Media outlets around the world recently reported on leaked audio comments in which Iranian Foreign Minister Javad Zarif admitted that Iran’s Islamic Revolutionary Guard Corps controls all of Iran’s foreign policy decisions. Although President Joe Biden was careful to mention neither Zarif nor Iran in his speech before Congress last month, Zarif’s embarrassingly candid revelations have direct implications for Biden’s entire Iran policy: namely, it underscores that reducing economic sanctions in order to moderate the Iranian regime cannot work.
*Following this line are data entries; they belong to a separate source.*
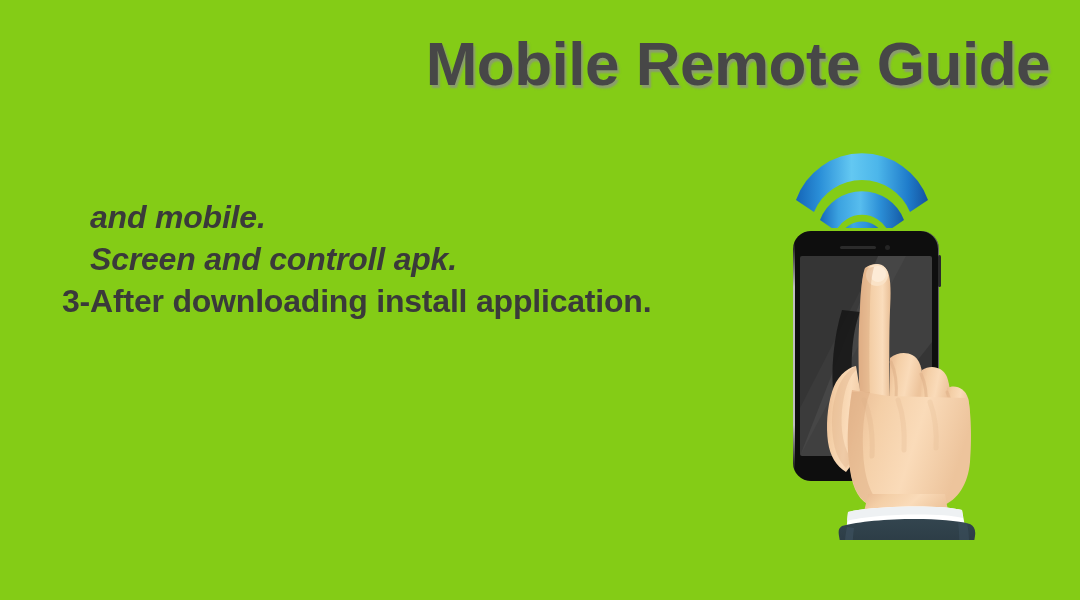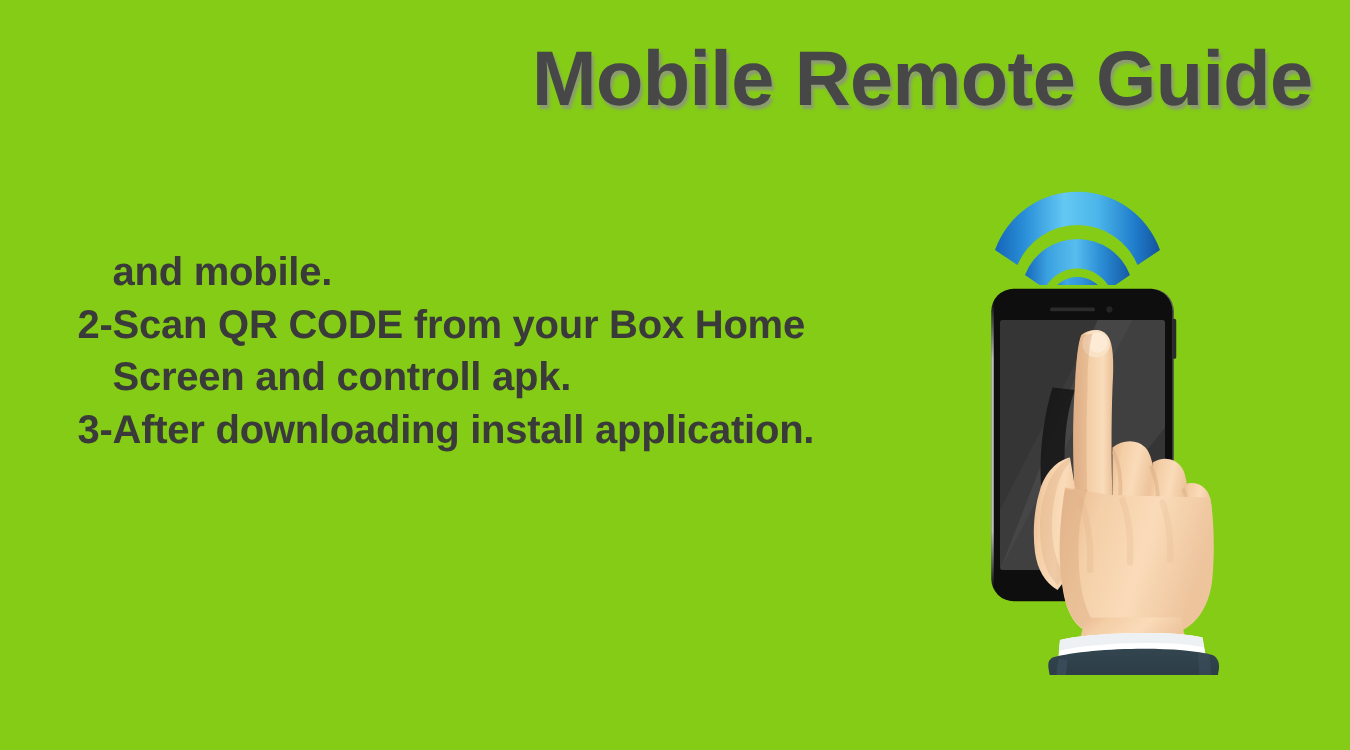--- a/index.html
+++ b/index.html
@@ -46,20 +46,21 @@
   .step-line {
     font-size: 32px;
     font-weight: bold;
     color: #3a3a3a;
     line-height: 42px;
     letter-spacing: -0.2px;
     white-space: nowrap;
   }
   .step-line.cont {
     padding-left: 28px;
+    font-style: italic;
   }
 
   
   #illustration {
     position: absolute;
     left: 770px;
     top: 120px;
     width: 230px;
     height: 420px;
   }
@@ -149,21 +150,20 @@
 </style>
 </head>
 <body>
 
 <div id="screen">
 
   <div id="title">Mobile Remote Guide</div>
 
   <div id="steps">
     <div class="step-line cont">and mobile.</div>
-    <div class="step-line">2-Scan QR CODE from your Box Home</div>
     <div class="step-line cont">Screen and controll apk.</div>
     <div class="step-line">3-After downloading install application.</div>
   </div>
 
   <div id="illustration">
 
     <svg id="wifi" viewBox="0 0 160 100">
       <defs>
         <linearGradient id="wgOuter" x1="0" y1="0" x2="1" y2="0">
           <stop offset="0%" stop-color="#1565b8"></stop>

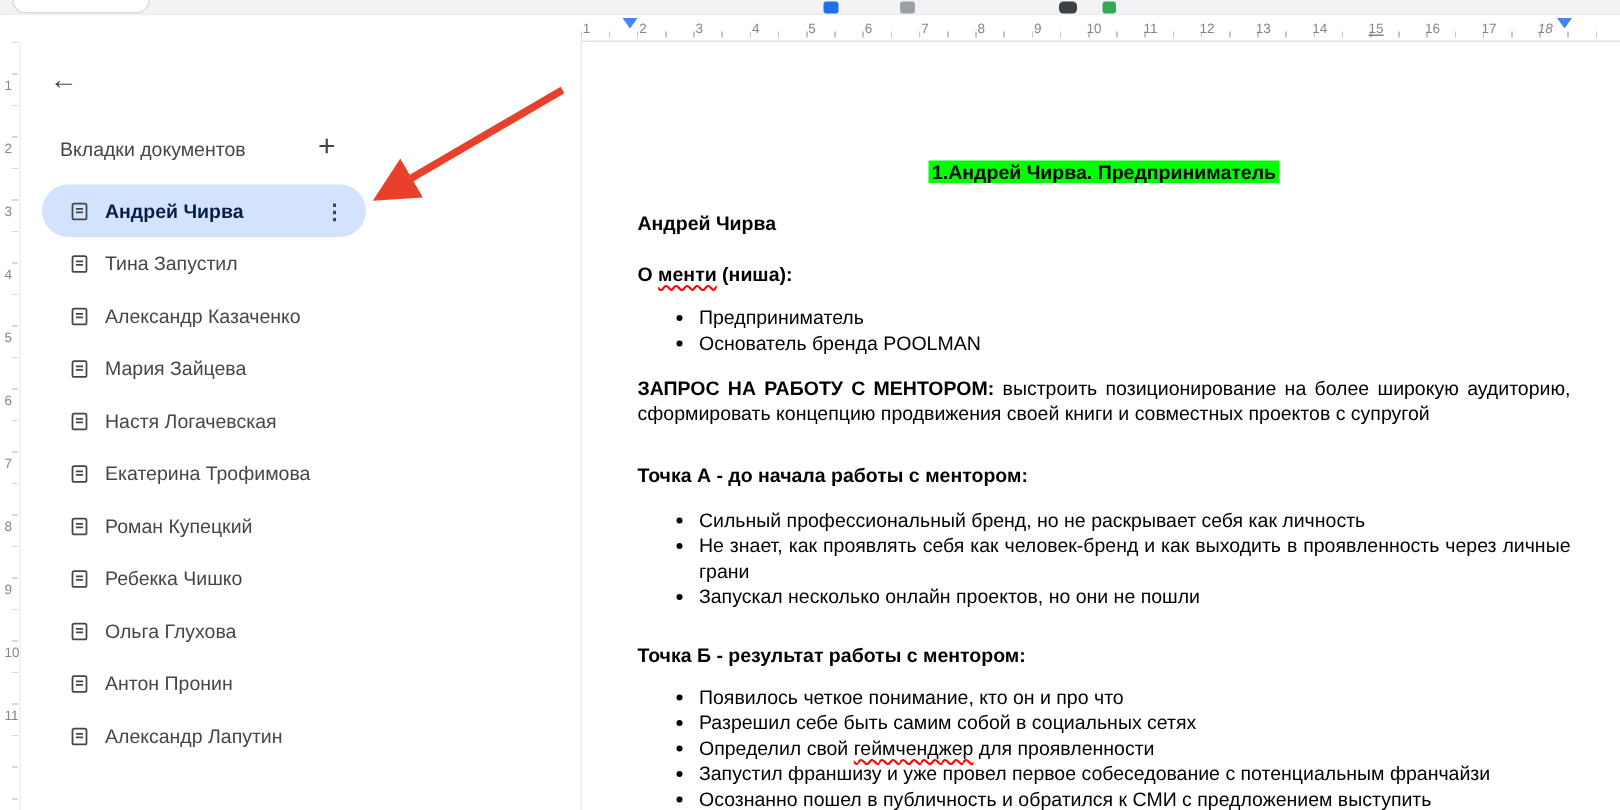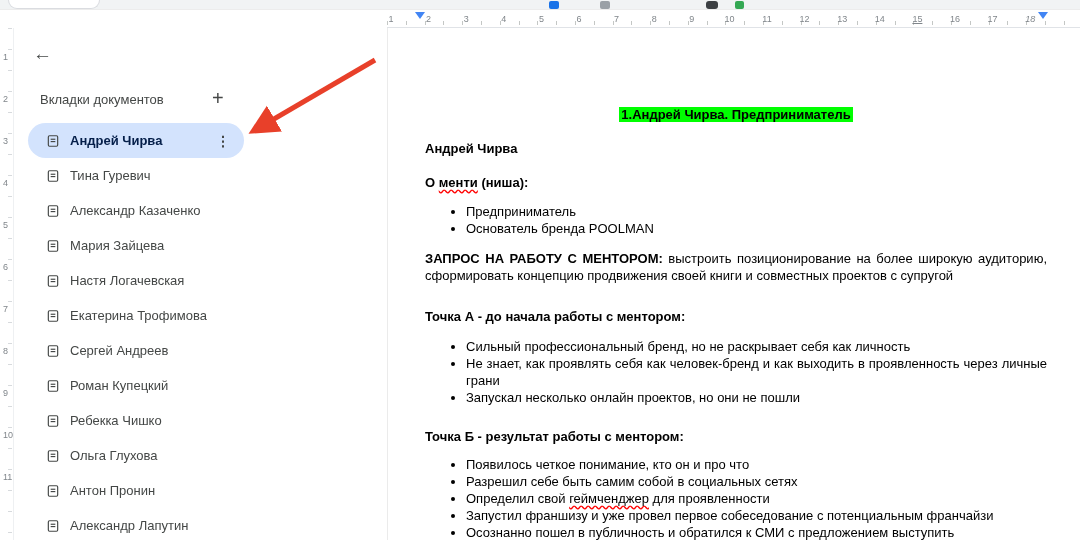--- a/index.html
+++ b/index.html
@@ -129,21 +129,21 @@
       <span class="kebab">⋮</span>
     </div>
     <div class="tab-item">
       <span class="tab-icon">
         <svg width="14" height="14" viewBox="0 0 24 24" fill="none" stroke="#444746" stroke-width="2">
           <rect x="4" y="3" width="16" height="18" rx="2"></rect>
           <line x1="8" y1="9" x2="16" y2="9"></line>
           <line x1="8" y1="13" x2="16" y2="13"></line>
         </svg>
       </span>
-      <span class="tab-label">Тина Гуревич</span>
+      <span class="tab-label">Тина Запустил</span>
     </div>
     <div class="tab-item">
       <span class="tab-icon">
         <svg width="14" height="14" viewBox="0 0 24 24" fill="none" stroke="#444746" stroke-width="2">
           <rect x="4" y="3" width="16" height="18" rx="2"></rect>
           <line x1="8" y1="9" x2="16" y2="9"></line>
           <line x1="8" y1="13" x2="16" y2="13"></line>
         </svg>
       </span>
       <span class="tab-label">Александр Казаченко</span>
@@ -170,30 +170,20 @@
     </div>
     <div class="tab-item">
       <span class="tab-icon">
         <svg width="14" height="14" viewBox="0 0 24 24" fill="none" stroke="#444746" stroke-width="2">
           <rect x="4" y="3" width="16" height="18" rx="2"></rect>
           <line x1="8" y1="9" x2="16" y2="9"></line>
           <line x1="8" y1="13" x2="16" y2="13"></line>
         </svg>
       </span>
       <span class="tab-label">Екатерина Трофимова</span>
-    </div>
-    <div class="tab-item">
-      <span class="tab-icon">
-        <svg width="14" height="14" viewBox="0 0 24 24" fill="none" stroke="#444746" stroke-width="2">
-          <rect x="4" y="3" width="16" height="18" rx="2"></rect>
-          <line x1="8" y1="9" x2="16" y2="9"></line>
-          <line x1="8" y1="13" x2="16" y2="13"></line>
-        </svg>
-      </span>
-      <span class="tab-label">Сергей Андреев</span>
     </div>
     <div class="tab-item">
       <span class="tab-icon">
         <svg width="14" height="14" viewBox="0 0 24 24" fill="none" stroke="#444746" stroke-width="2">
           <rect x="4" y="3" width="16" height="18" rx="2"></rect>
           <line x1="8" y1="9" x2="16" y2="9"></line>
           <line x1="8" y1="13" x2="16" y2="13"></line>
         </svg>
       </span>
       <span class="tab-label">Роман Купецкий</span>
For decades, U.S. policy toward Iran has produced disappointing results, largely because American administrations have underestimated the entrenched ideology of Iran’s theocratic dictatorship and mistakenly assumed the regime can be tamed by conciliatory diplomacy. Western efforts to placate Tehran have failed consistently since the revolutionaries took power in 1979, yet recent reports indicate President Biden is in the process of repeating this failure.
Just as the Obama administration did with its disastrous 2015 Iran nuclear deal, the Biden administration is now seeking to lift economic sanctions against Iran in exchange for temporary commitments from Tehran to curb its nuclear program. A senior State Department official recently revealed that the Biden administration is reviewing all U.S. terrorism and human rights sanctions on Iran since 2017 to assess whether those sanctions were “legitimately imposed,” and that some sanctions will need to be lifted to ensure Tehran is “benefiting” from the nuclear deal. Like Obama, Biden hopes that relaxing economic pressure can convince the regime to put aside its nuclear ambitions, focus on Iran’s economy and people, stop bankrolling terrorist proxies, and become a normal member of the international community.